Classification pipeline overview#
Dropping a file runs it through resolveKind() / handleFile in app.js, which combines extension/MIME classification (classify.js) with content-based sniffing (file-sniff.js) to pick a "kind", then looks that kind up in the ROUTES table to find the renderer that should render it. See pipeline.md for the full walkthrough.
Lazy-loading strategy#
Renderers are not statically imported for the most part. app.js defines a lazy(path, exportName) helper (web/assets/js/core/app.js:207):
const lazy = (p, name) => (...args) => import(p).then((m) => m[name](...args));
Every entry in ROUTES wraps its renderer's exported function in lazy(...), so the renderer module (and everything it imports - WASM loaders, vendored libraries) is only fetched the first time a file of that kind is analysed. The three heaviest domains - photo, audio, video - additionally have their dropzone initialisation code (initPhoto/initAudio/initVideo) pulled in via import() inside boot() (web/assets/js/core/app.js:1060-1076) rather than imported at module load, keeping them out of the page's critical module graph entirely until first use. Once fetched, a module is served from the browser cache (or the service worker's precache) on subsequent uses, including offline.
PWA / service worker#
web/sw.js implements a cache-first service worker. SHELL is a large, hand-maintained array of every JS module, CSS file and top-level page that makes up the "app shell" - on install it is precached into a version-epoched cache (analyser-v<COMMIT_COUNT>). Requests are served from that cache first; only a miss touches the network. activate deletes any cache whose name isn't in KEEP_CACHES (the current VERSION, plus the persistent analyser-offline and analyser-mdx caches used by the offline-tiers and vocal-separation features), so old versioned shells are cleaned up on each deploy without disturbing user-downloaded offline content.

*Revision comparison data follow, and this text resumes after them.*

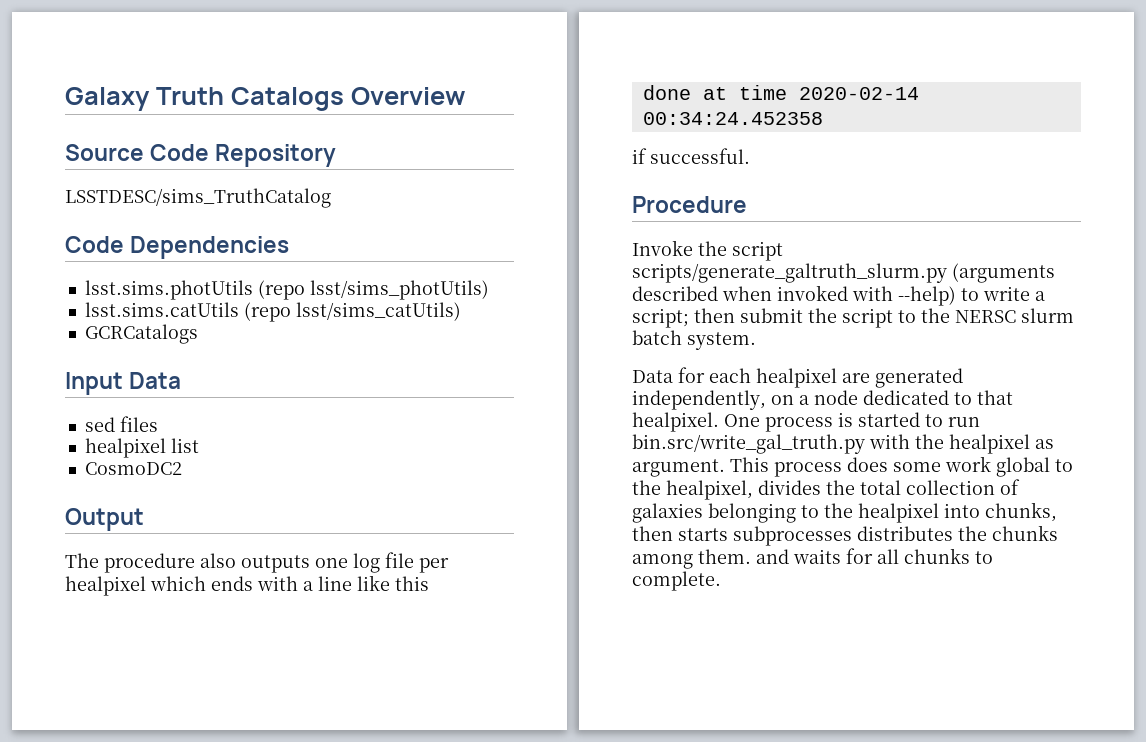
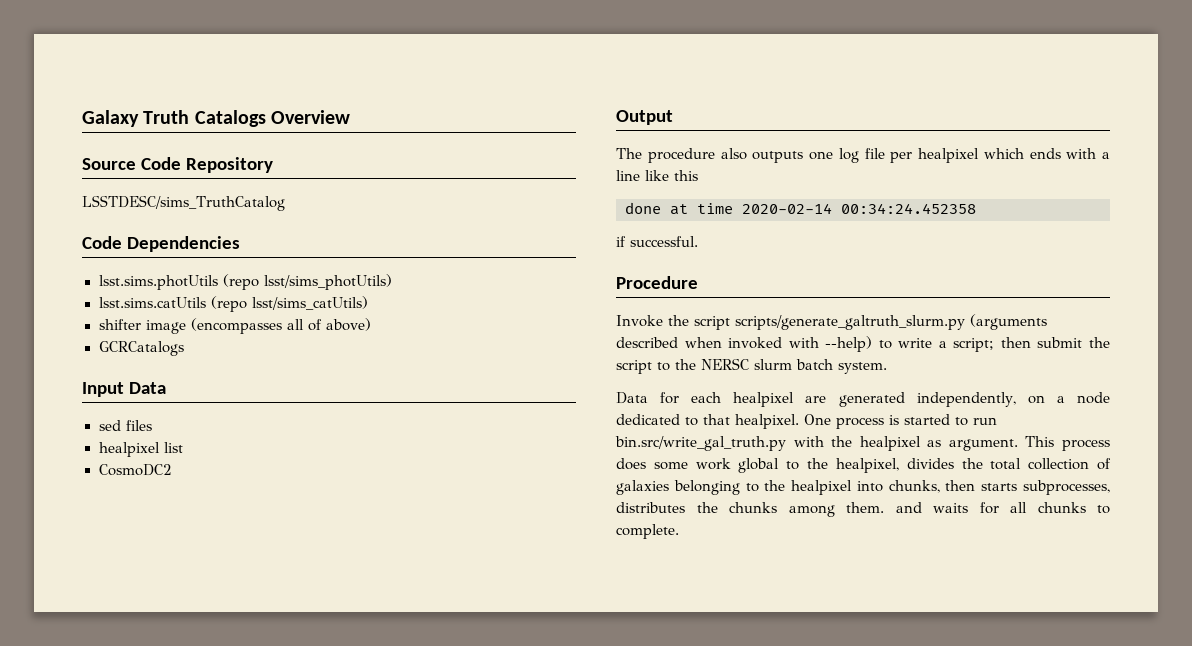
+ shifter image (encompasses all of above)
- This process does some work global to the healpixel, divides the total collection of galaxies belonging to the healpixel into chunks, then starts subprocesses distributes the chunks among them. and waits for all chunks to complete.
+ This process does some work global to the healpixel, divides the total collection of galaxies belonging to the healpixel into chunks, then starts subprocesses, distributes the chunks among them. and waits for all chunks to complete.

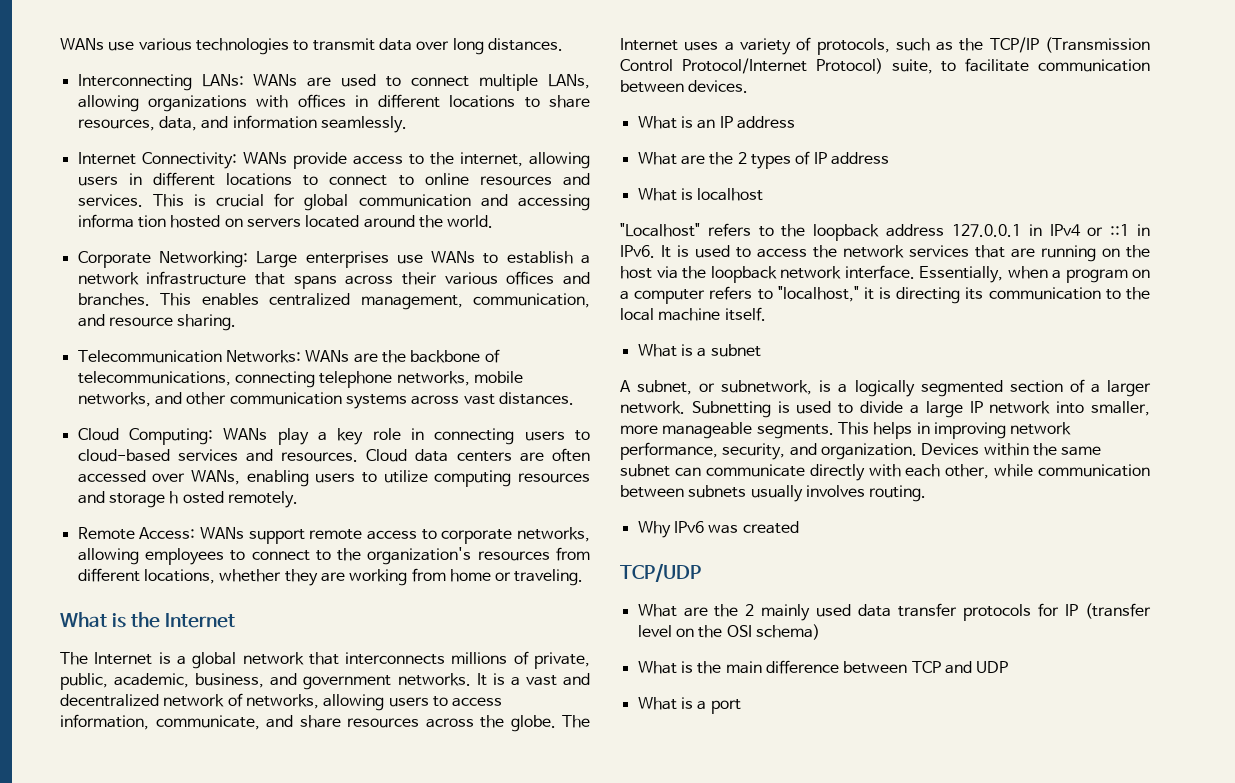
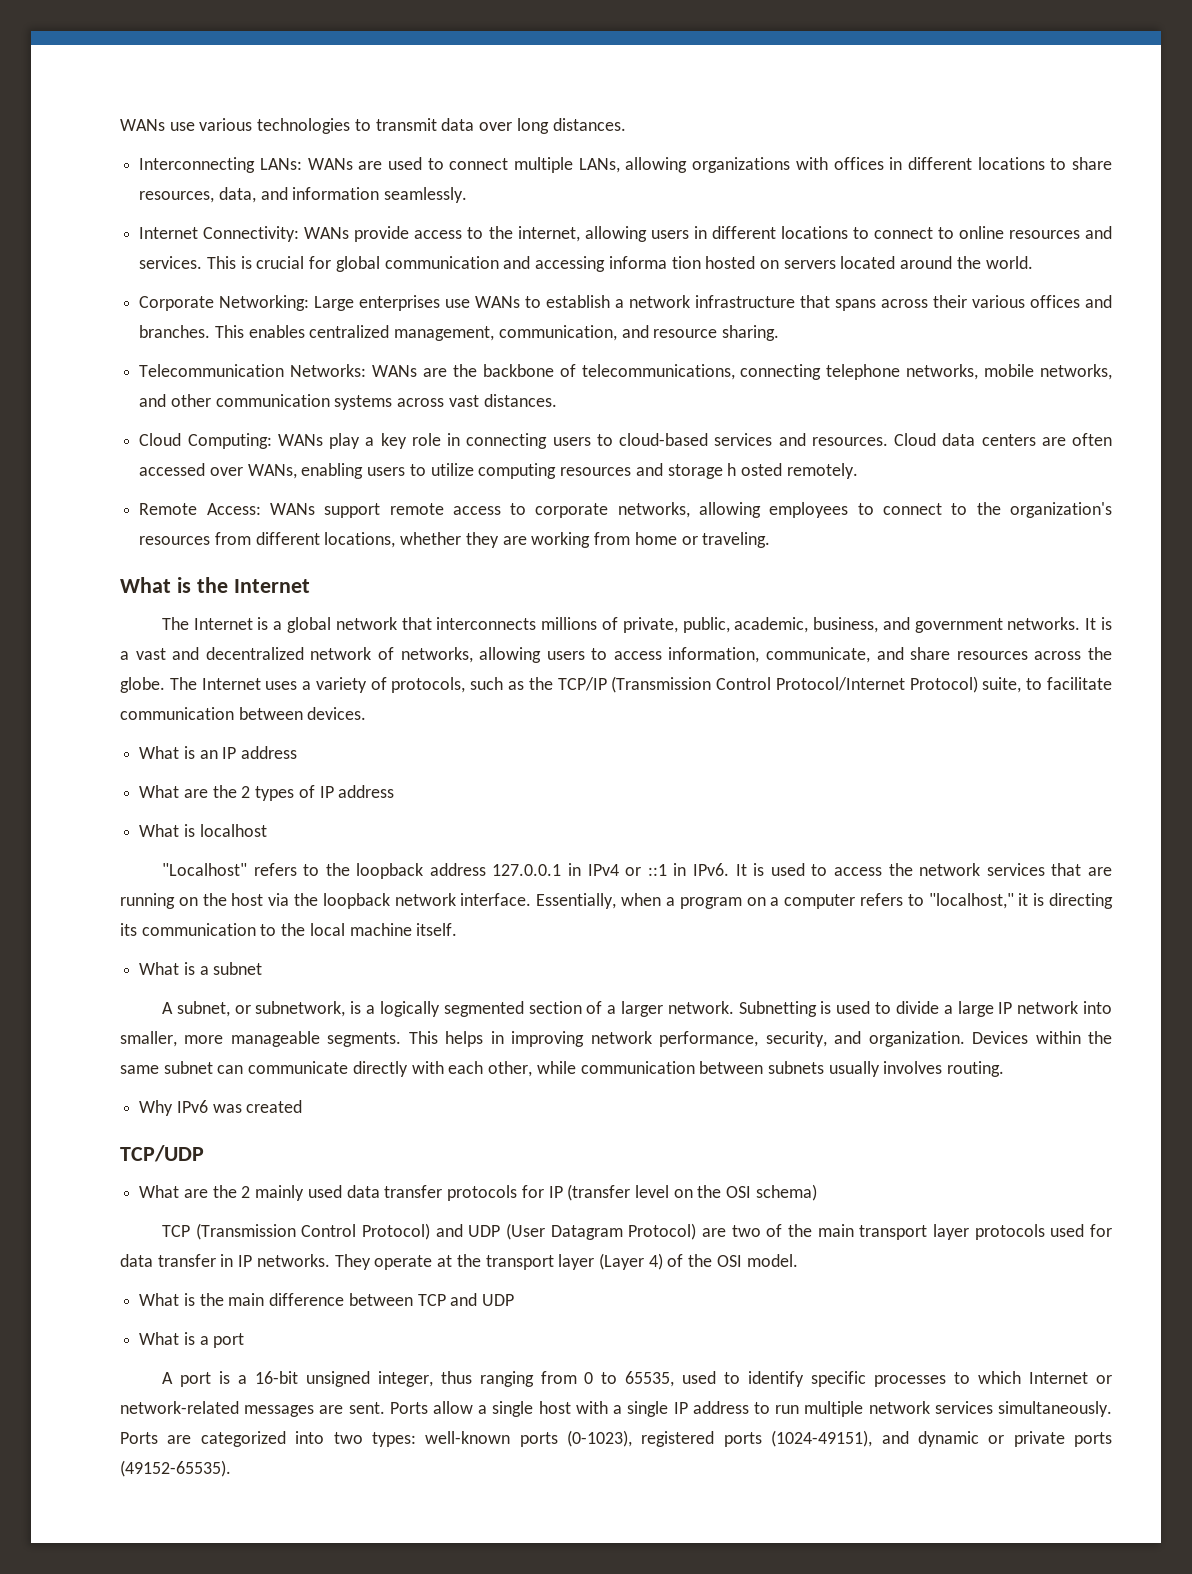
+ TCP (Transmission Control Protocol) and UDP (User Datagram Protocol) are two of the main transport layer protocols used for data transfer in IP networks. They operate at the transport layer (Layer 4) of the OSI model.
+ A port is a 16-bit unsigned integer, thus ranging from 0 to 65535, used to identify specific processes to which Internet or network-related messages are sent. Ports allow a single host with a single IP address to run multiple network services simultaneously. Ports are categorized into two types: well-known ports (0-1023), registered ports (1024-49151), and dynamic or private ports (49152-65535).

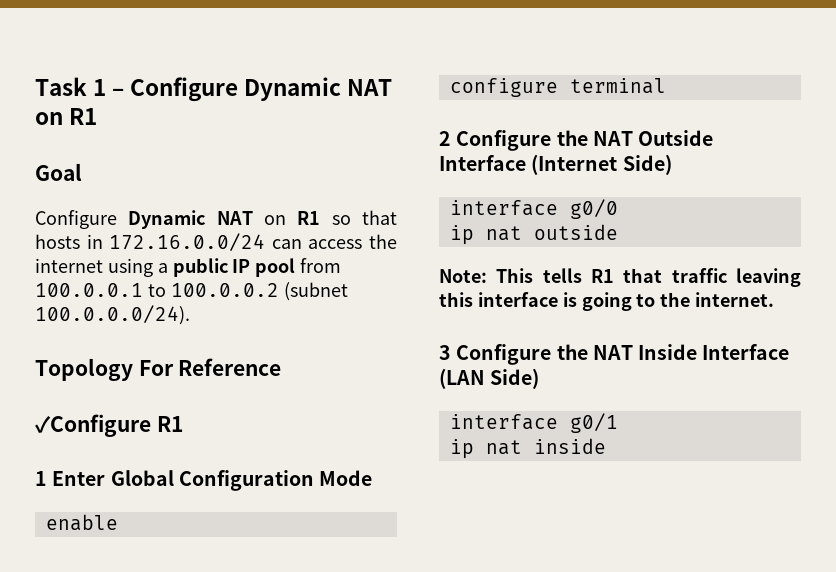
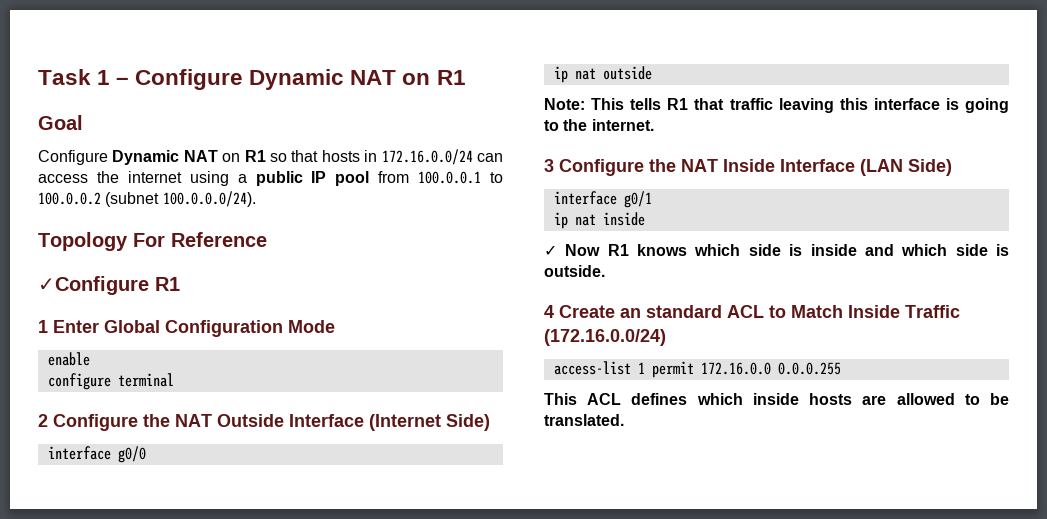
+ ✓ Now R1 knows which side is inside and which side is outside.
+ 4 Create an standard ACL to Match Inside Traffic (172.16.0.0/24)
+ access-list 1 permit 172.16.0.0 0.0.0.255
+ This ACL defines which inside hosts are allowed to be translated.

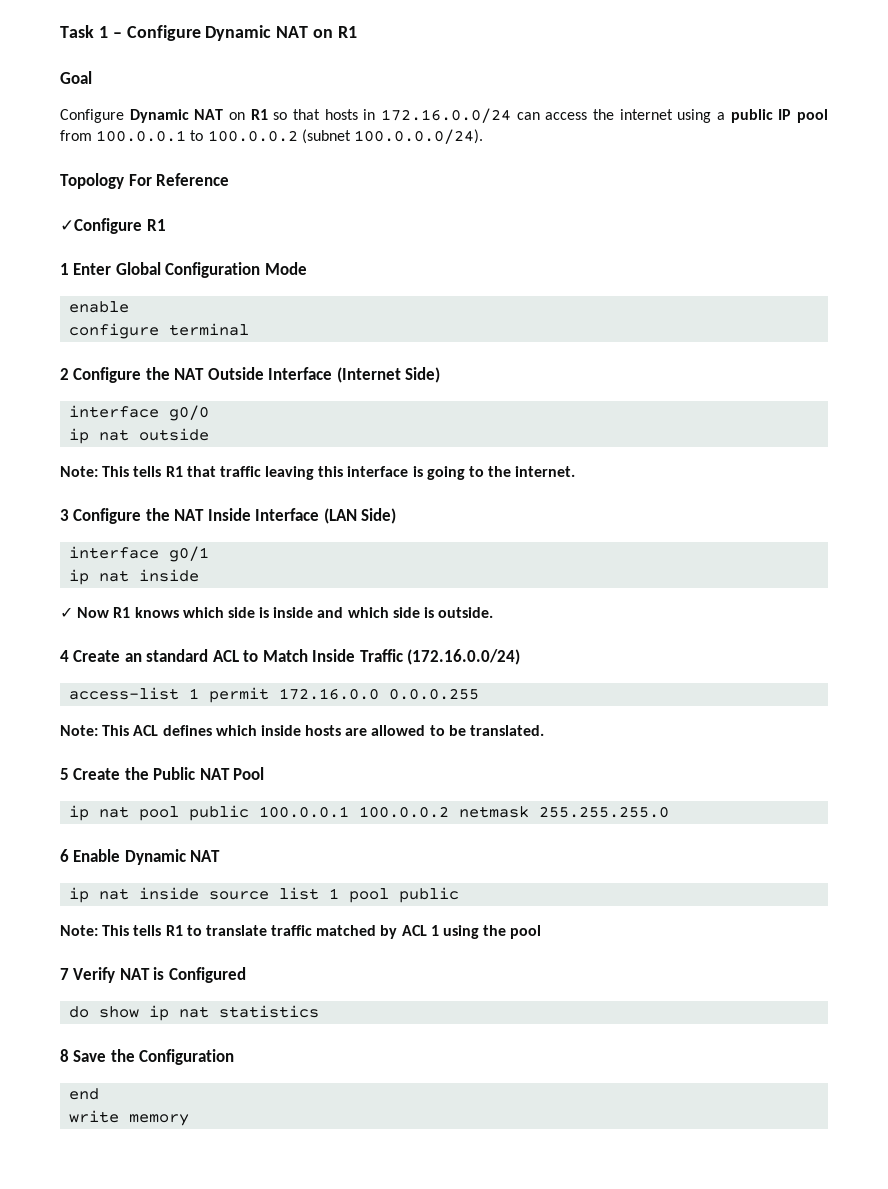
- This ACL defines which inside hosts are allowed to be translated.
+ Note: This ACL defines which inside hosts are allowed to be translated.
+ 5 Create the Public NAT Pool
+ ip nat pool public 100.0.0.1 100.0.0.2 netmask 255.255.255.0
+ 6 Enable Dynamic NAT
+ ip nat inside source list 1 pool public
+ Note: This tells R1 to translate traffic matched by ACL 1 using the pool
+ 7 Verify NAT is Configured
+ do show ip nat statistics
+ 8 Save the Configuration
+ end
+ write memory

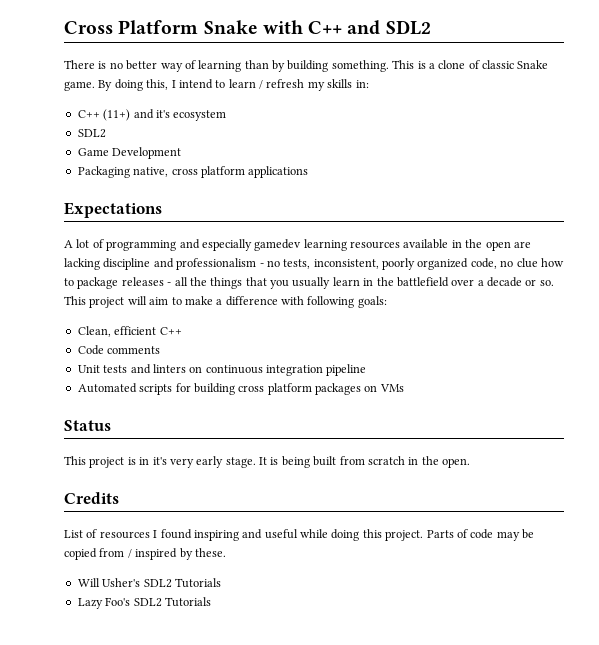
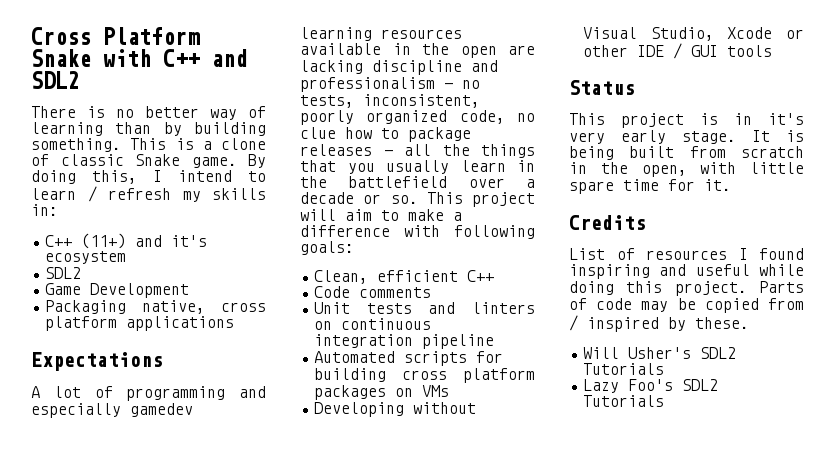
+ Developing without Visual Studio, Xcode or other IDE / GUI tools
- It is being built from scratch in the open.
+ It is being built from scratch in the open, with little spare time for it.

Localhost/LAN hosts (server.bat) are detected via DEV and skip caching entirely so edits show up on a single refresh. Full detail in pwa-offline.md.
SPA navigation#
web/assets/js/core/navigate.js intercepts same-origin link clicks and popstate and swaps the page using the View Transitions API (document.startViewTransition) instead of a full reload: it fetches the target page's HTML, swaps the .site-mark, .site-nav, .site-main and .site-footer nodes, updates history, and fires an anr:navigate event that app.js listens for to re-run boot(). If the browser has no View Transitions API, the whole module is a no-op and links fall back to normal browser navigation. A live in-progress analysis on the home page is preserved across a "leave and come back" navigation: swap() stashes the current .site-main on window._anrHomeMain when leaving / with an anr-has-file body class, and reinserts it verbatim (DOM, listeners, media position) if the user navigates back home, rather than re-parsing an empty one. Media elements and Web Audio players are explicitly stopped before a page swap so audio doesn't keep playing on a detached node.
Cloudflare deploy#
wrangler.jsonc configures a static-asset deploy: assets.directory is web, not_found_handling is single-page-application (any unmatched path falls back to serving index.html), and html_handling defaults to auto-trailing-slash (clean URLs are canonical - /about serves about.html, and /about.html 308-redirects to /about). The config also declares the Worker (worker/index.js) as main, plus a D1 database binding (DB) and a rate-limit binding (ANALYSED_LIMIT, 15 requests/60s per hashed IP) that back the visitor/analysed-file counters - the only non-static part of the deploy. Every push to main ships (see tooling.md for the commit/deploy flow via save.bat).